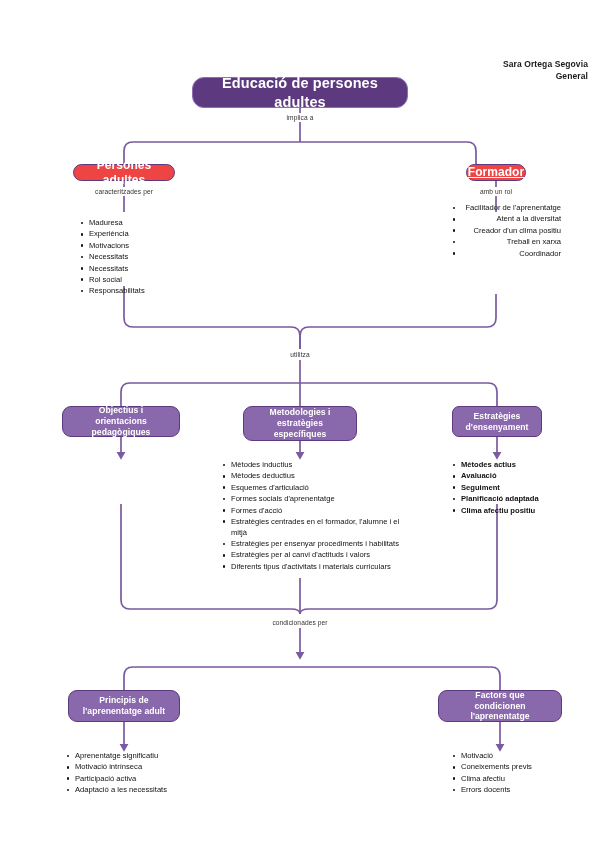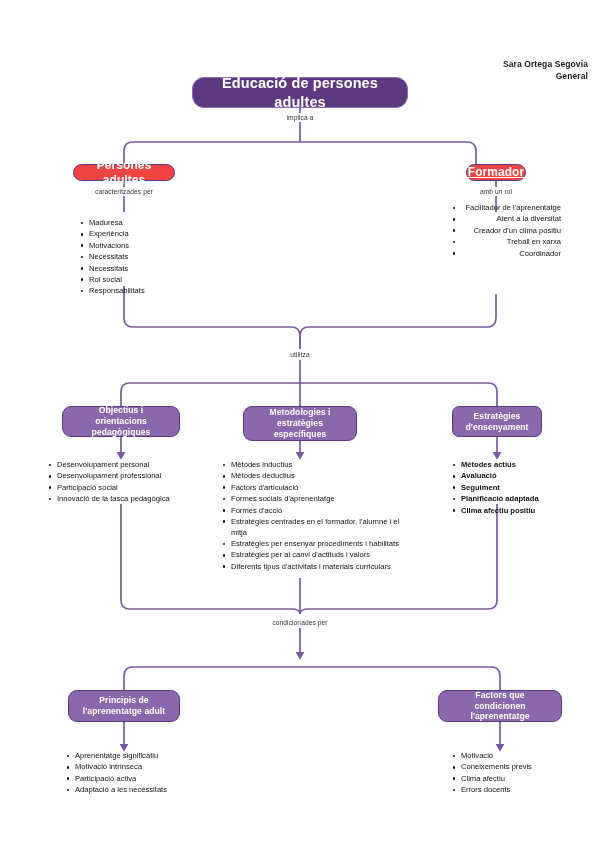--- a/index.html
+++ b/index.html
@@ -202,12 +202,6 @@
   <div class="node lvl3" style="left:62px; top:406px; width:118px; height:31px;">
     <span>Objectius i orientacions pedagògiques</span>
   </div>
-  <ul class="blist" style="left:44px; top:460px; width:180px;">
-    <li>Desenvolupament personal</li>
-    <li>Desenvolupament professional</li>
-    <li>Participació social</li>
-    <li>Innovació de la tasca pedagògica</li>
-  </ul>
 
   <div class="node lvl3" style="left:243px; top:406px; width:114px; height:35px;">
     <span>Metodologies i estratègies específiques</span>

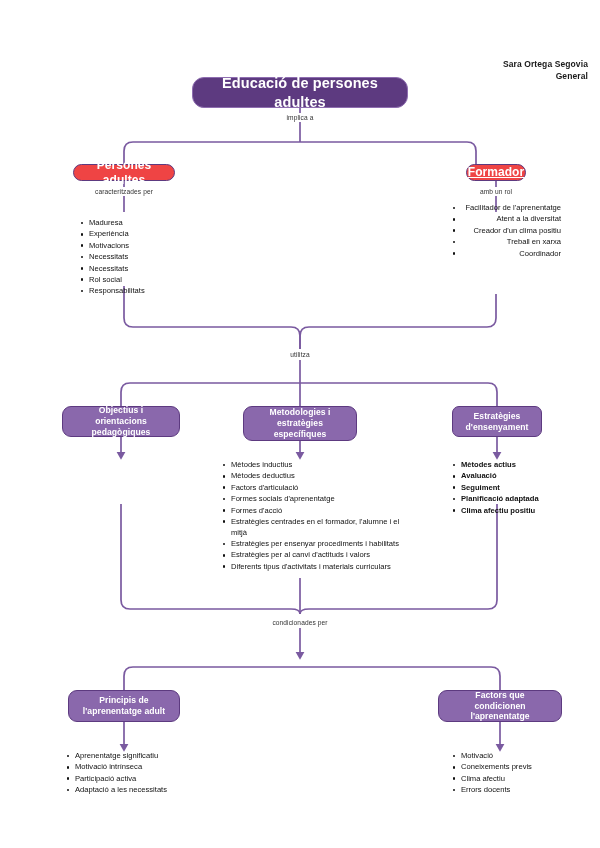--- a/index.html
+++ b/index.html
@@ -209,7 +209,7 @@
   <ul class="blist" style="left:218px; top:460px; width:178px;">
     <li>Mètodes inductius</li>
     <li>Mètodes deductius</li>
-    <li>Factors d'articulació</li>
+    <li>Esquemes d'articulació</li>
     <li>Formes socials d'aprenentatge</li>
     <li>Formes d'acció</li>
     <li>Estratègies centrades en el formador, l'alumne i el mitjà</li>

==

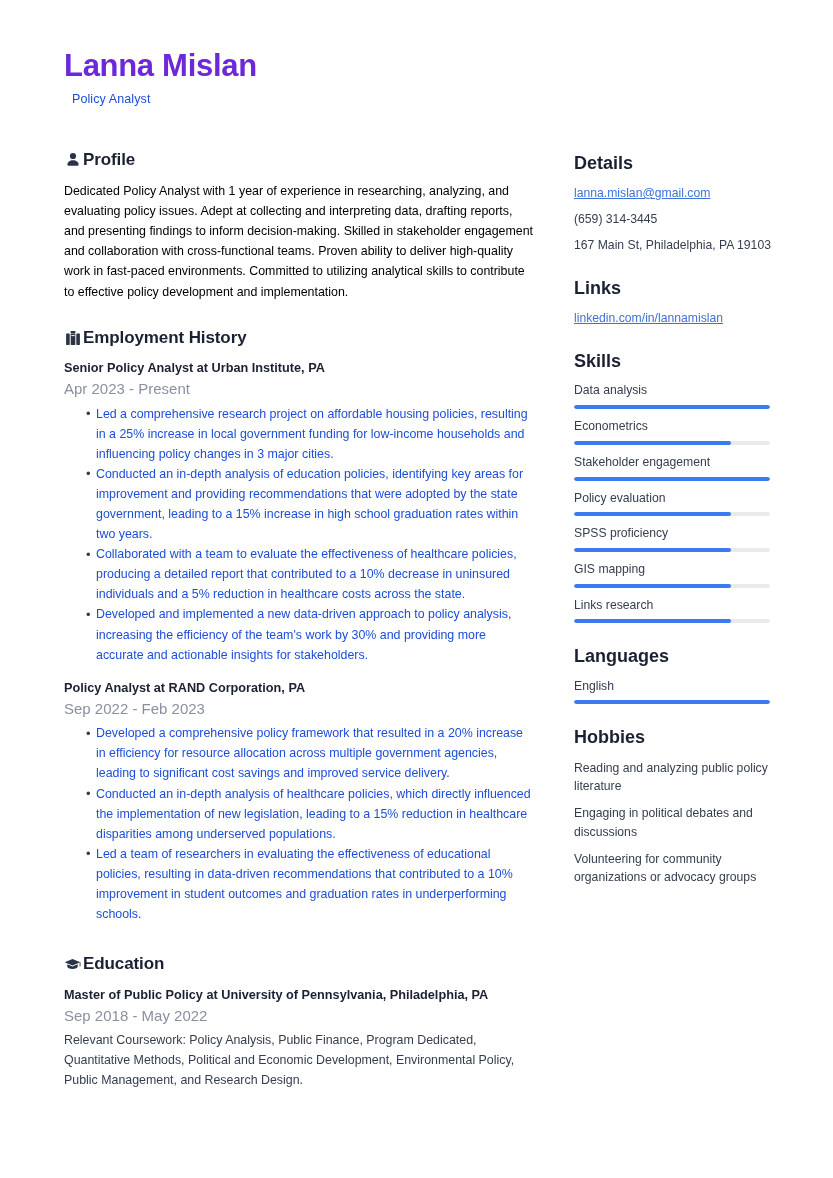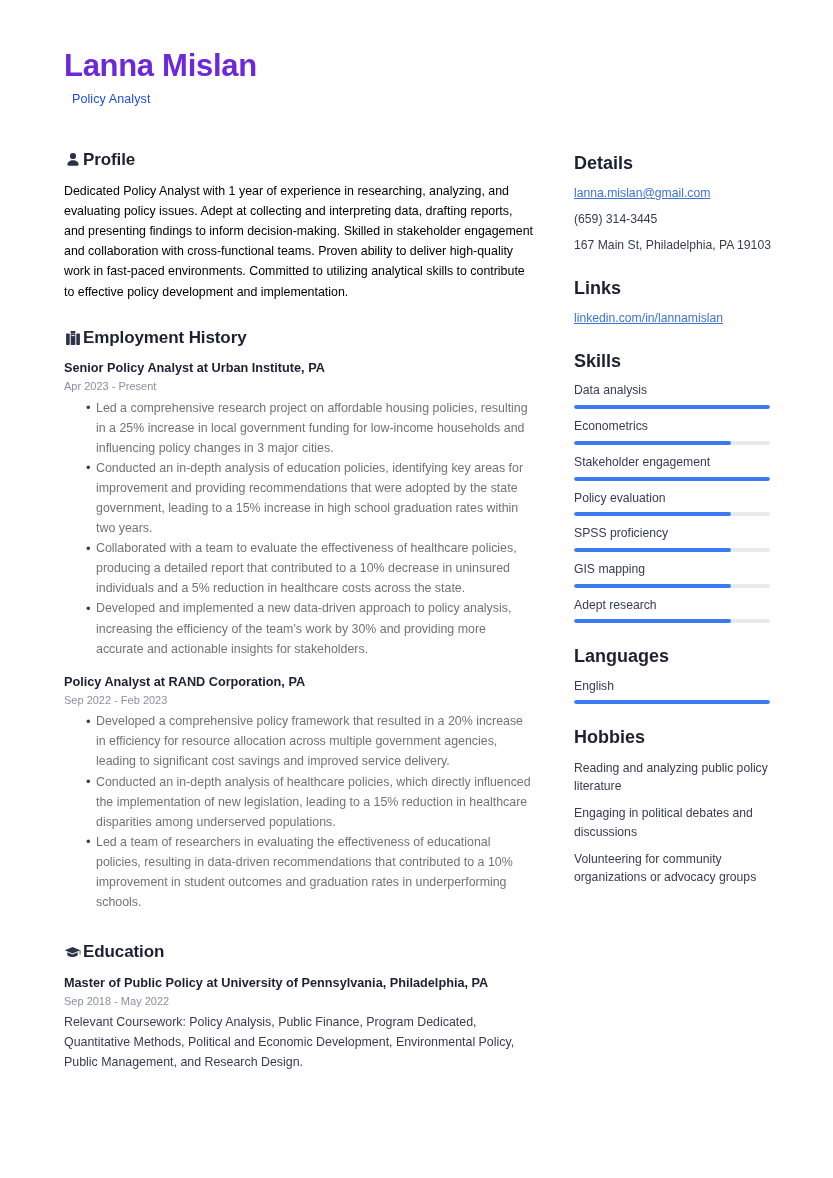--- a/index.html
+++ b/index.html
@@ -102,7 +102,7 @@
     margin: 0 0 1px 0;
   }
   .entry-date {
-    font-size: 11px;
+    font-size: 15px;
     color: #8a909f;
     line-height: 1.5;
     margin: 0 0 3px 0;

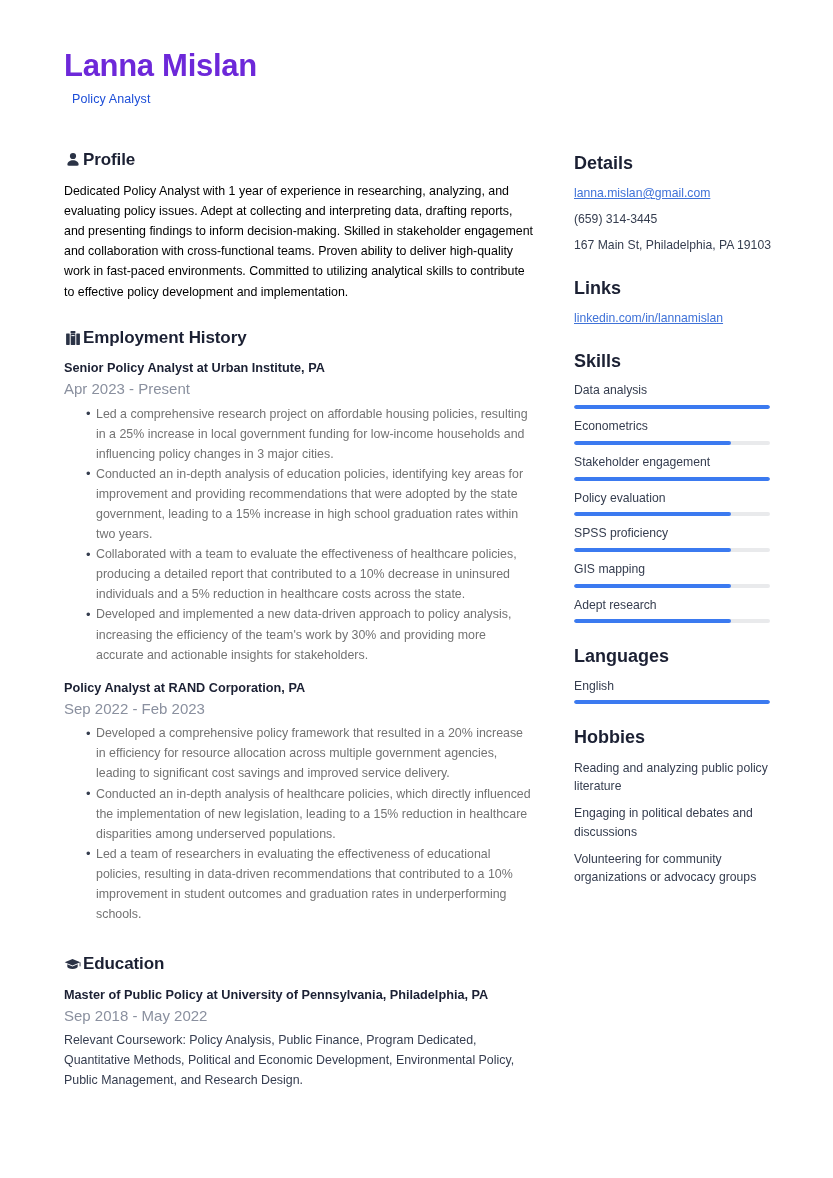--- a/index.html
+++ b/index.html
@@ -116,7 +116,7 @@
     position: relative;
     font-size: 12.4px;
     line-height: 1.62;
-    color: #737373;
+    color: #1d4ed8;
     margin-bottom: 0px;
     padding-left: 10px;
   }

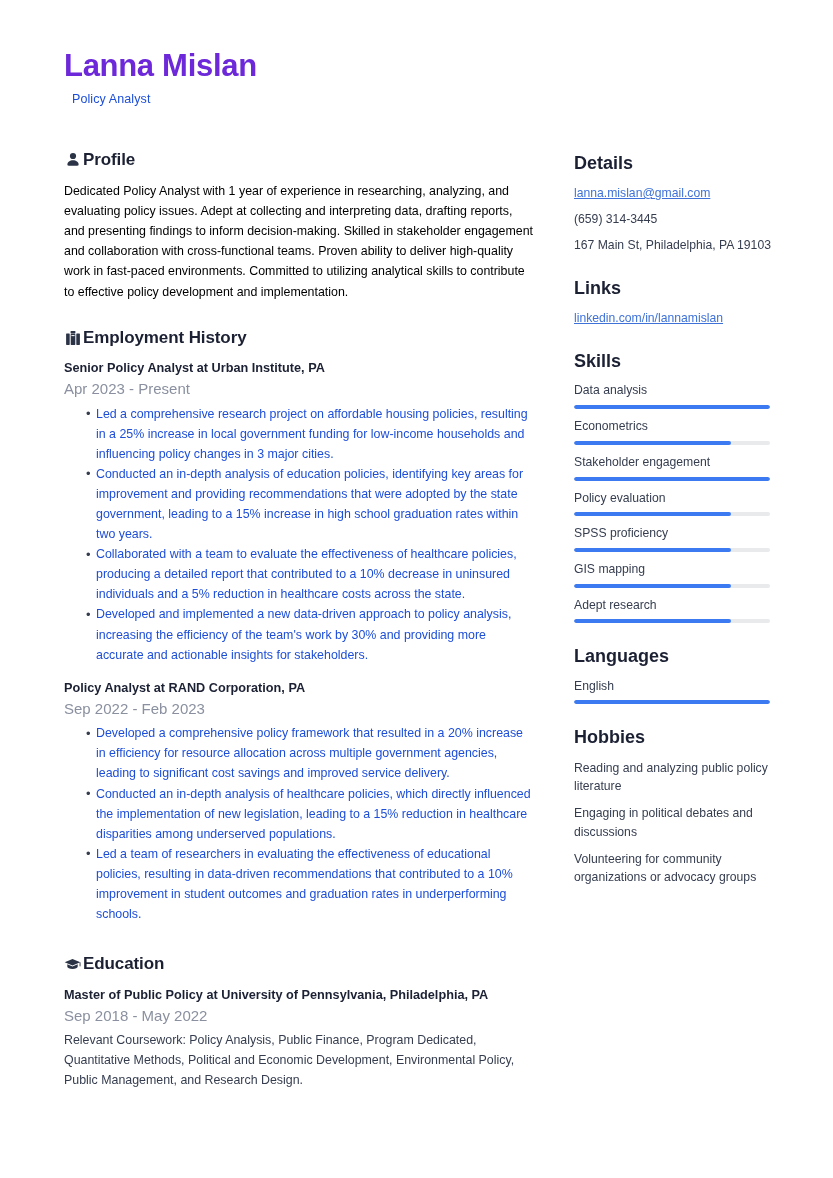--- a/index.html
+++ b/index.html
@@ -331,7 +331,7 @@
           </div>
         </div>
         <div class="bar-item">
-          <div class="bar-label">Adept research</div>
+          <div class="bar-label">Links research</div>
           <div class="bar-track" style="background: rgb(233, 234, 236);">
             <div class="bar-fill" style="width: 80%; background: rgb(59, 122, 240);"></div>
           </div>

Exercise: Return only the lines between the one holding "<li>Formes socials d'aprenentatge</li>" and the one holding "<li>Estratègies centrades en", inclusive, exactly as they appear above.

Finished exercise:
     <li>Formes socials d'aprenentatge</li>
     <li>Formes d'acció</li>
     <li>Estratègies centrades en el formador, l'alumne i el mitjà</li>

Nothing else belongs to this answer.